Célébrer les identités sexuelles alternatives comme le fait Tchak, non seulement à travers Carlos mais aussi à travers ces intertextes est tout à fait original dans le champ littéraire africain francophone, même si l’explication de la sexualité ‘déviante’ de Carlos est un peu orthodoxe (identification avec la mère et la sœur, père fanfaron mais castré). Traduite dans la sphère politique, cette « fête » est pour le moins problématique.
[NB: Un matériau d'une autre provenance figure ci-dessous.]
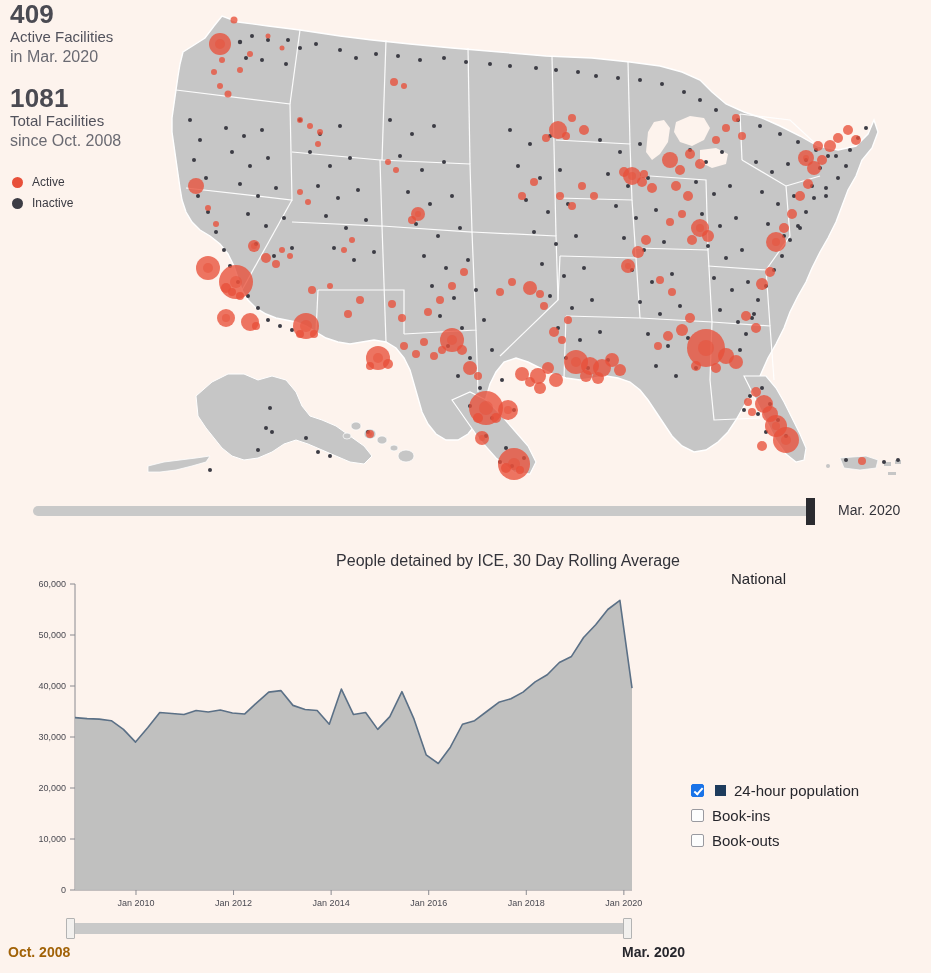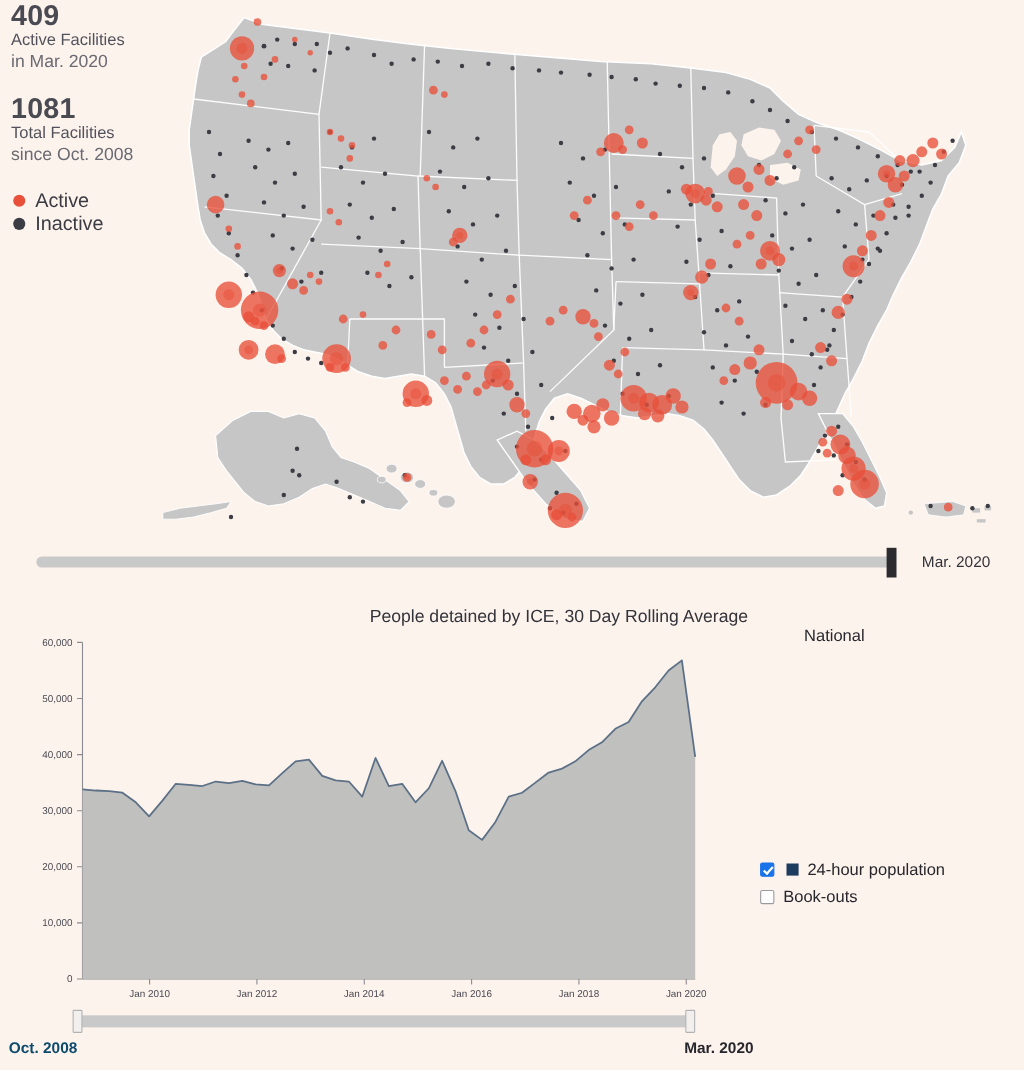"Active" .legend-text { font-size: 18px -> 12px }
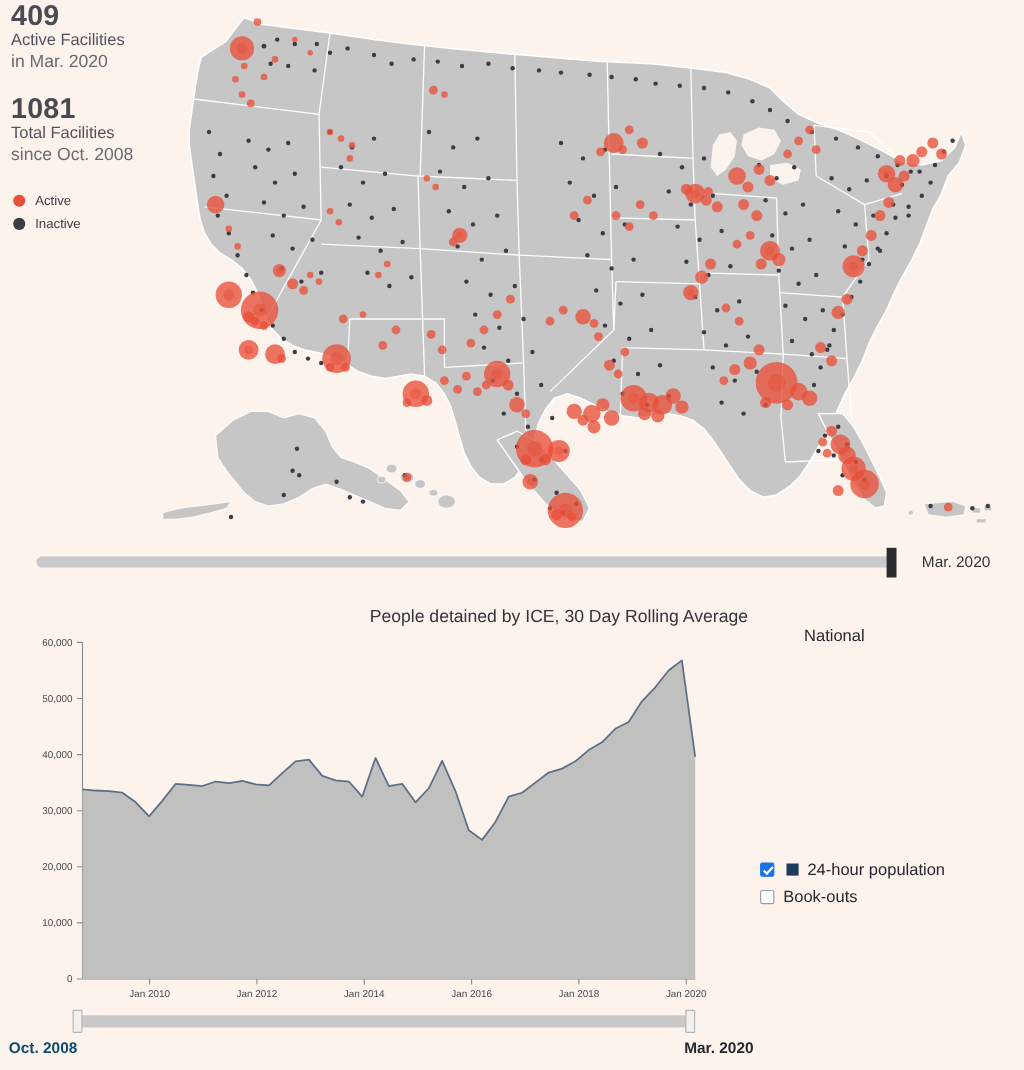"Book-ins" div.check-row { html: none -> <div> <span></span> <span>Book-ins</span> </div> }
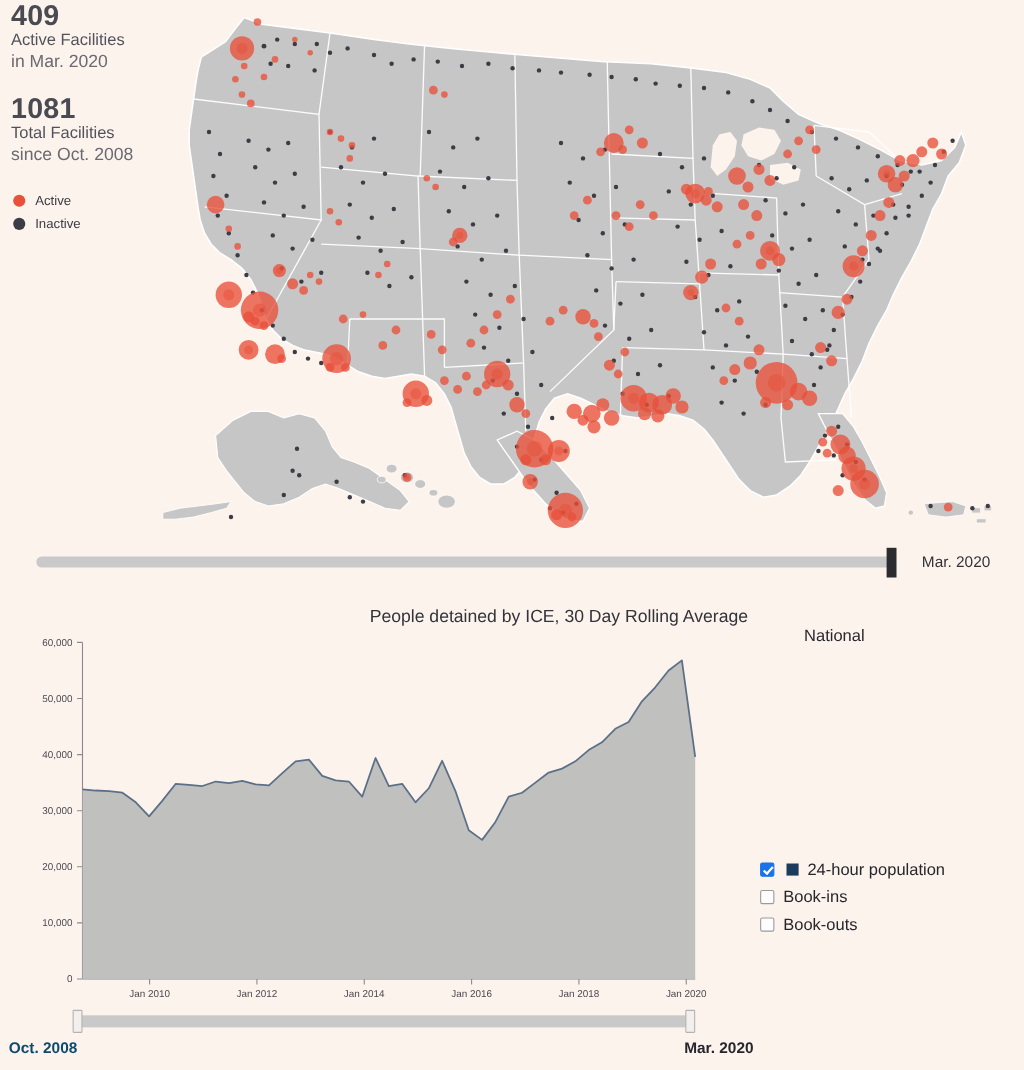"Oct. 2008" .range-labels .lo { color: #0c4a6e -> #a16207 }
Tchak semble proposer que la relation homosexuelle potentielle entre Carlos et les hommes politiques du pays (non seulement avec le Capitaine Gustavo mais aussi avec le Guide Suprême de la Nation), n’a pas abouti simplement parce que ceux-ci n’avaient pas eu le courage d’être grands comme Hadrien : ils n’ont accepté ni de jeter le masque de leurs désirs secrets ni pu bâtir leur nation. Aucun d’eux ne veut imiter Hadrien, et faire de Carlos Antinoüs.
Faire l’apologie donc d’identités sexuelles alternatives est une chose. Mais faire le procès d’une Nation à travers l’échec d’une relation homosexuelle en est tout une autre. Ceci dit, ce court roman de Tchak—un peu elliptique par endroits—est d’une fraîcheur indéniable au sein des lettres francophones africaines.